It is fitting and proper that great art and music, like prayer, can uplift us on the stage of daily life. For every emotive experience, every memory stored in that great mystery of the central nervous system—joy, tenderness, nobility, sadness, hope, majesty—all of these riches of the human personality, can be relived in the flash of an instant through the turn of a phrase, a harmony, or a melody that haunts and lingers. George Sand told Chopin, after hearing him play, that he made her relive every joy and every sorrow that she had ever felt.

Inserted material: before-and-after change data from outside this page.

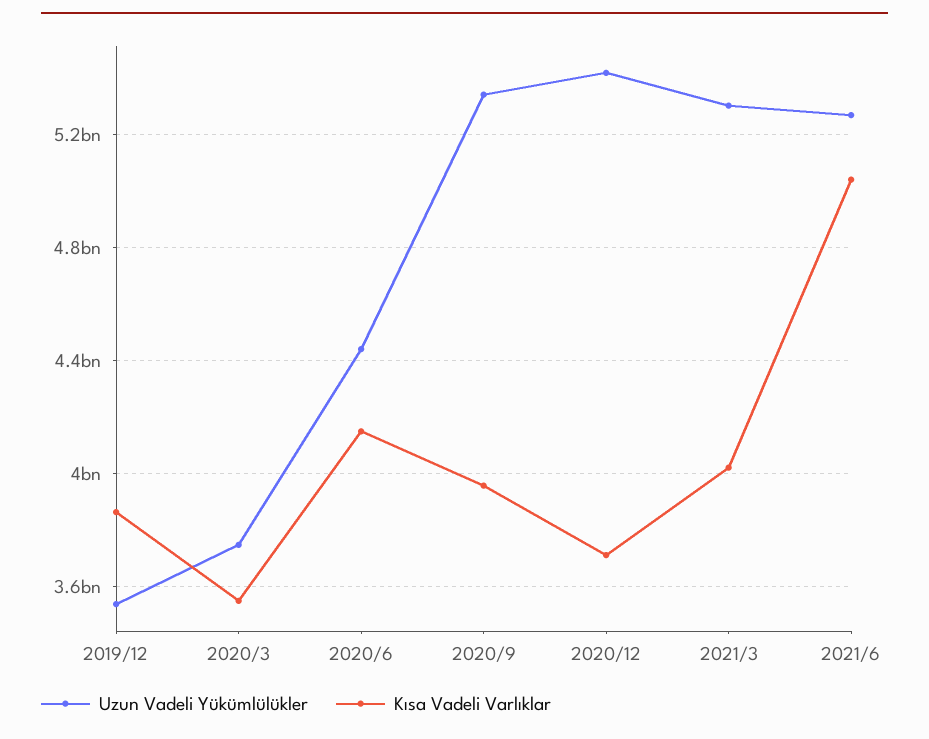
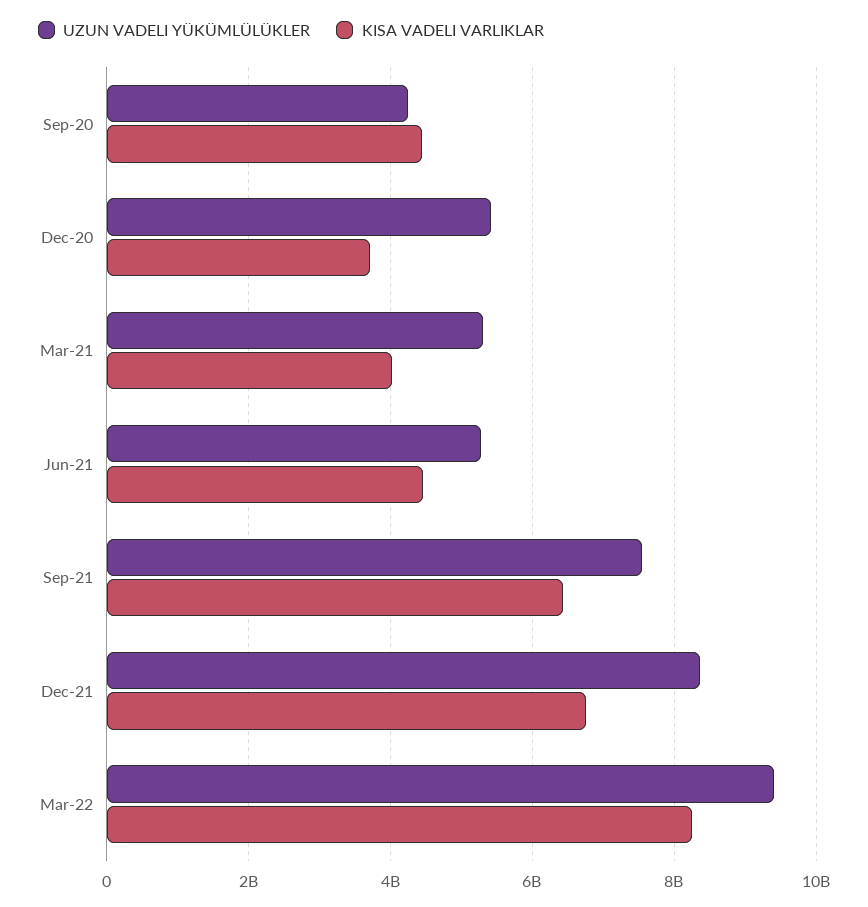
Uzun Vadeli Yükümlülükler, 2019/12: 3550000000 -> none
Kısa Vadeli Varlıklar, 2019/12: 3850000000 -> none
Uzun Vadeli Yükümlülükler, 2020/3: 3750000000 -> none
Kısa Vadeli Varlıklar, 2020/3: 3550000000 -> none
Uzun Vadeli Yükümlülükler, 2020/6: 4450000000 -> none
Kısa Vadeli Varlıklar, 2020/6: 4150000000 -> none
Uzun Vadeli Yükümlülükler, 2020/9: 5350000000 -> 4200000000
Kısa Vadeli Varlıklar, 2020/9: 3950000000 -> 4400000000
Kısa Vadeli Varlıklar, 2021/6: 5050000000 -> 4400000000
Uzun Vadeli Yükümlülükler, Sep-21: none -> 7600000000
Kısa Vadeli Varlıklar, Sep-21: none -> 6400000000
Uzun Vadeli Yükümlülükler, Dec-21: none -> 8400000000
Kısa Vadeli Varlıklar, Dec-21: none -> 6800000000
Uzun Vadeli Yükümlülükler, Mar-22: none -> 9400000000
Kısa Vadeli Varlıklar, Mar-22: none -> 8200000000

Where does this come from: something which we cannot see or touch, yet lifts us up, raises us above our mundane existence and puts us in communion with our humanity? Is this not mystical? Is this not grace? Listen to the final choral movement of the Ninth Symphony with its poetry by Schiller and music by the mighty Beethoven (Leonard Bernstein conducted it at the Brandenburg gate as the Berlin wall fell and communism collapsed around the world); or a Chopin waltz, with its poignant combination of Polish melancholy and French charm—so exquisite and intimate that it is meant, as James Huneker said, “for only the soul to dance;” or Johann Sebastian Bach, who shook the foundation of the civilized world with the B Minor Mass and the St. Matthew Passion, and who said repeatedly that he composed only “for the greater honor and glory of God;” or Lieder by Franz Schubert.

On the cusp of the millennium, John Paul II wrote a letter to the messengers, the purveyors of beauty. It is called “A Letter to Artists.” In it, he says that knowledge in faith combined with artistic intuition is a combination of goodness and beauty, and makes for a transcendent offering.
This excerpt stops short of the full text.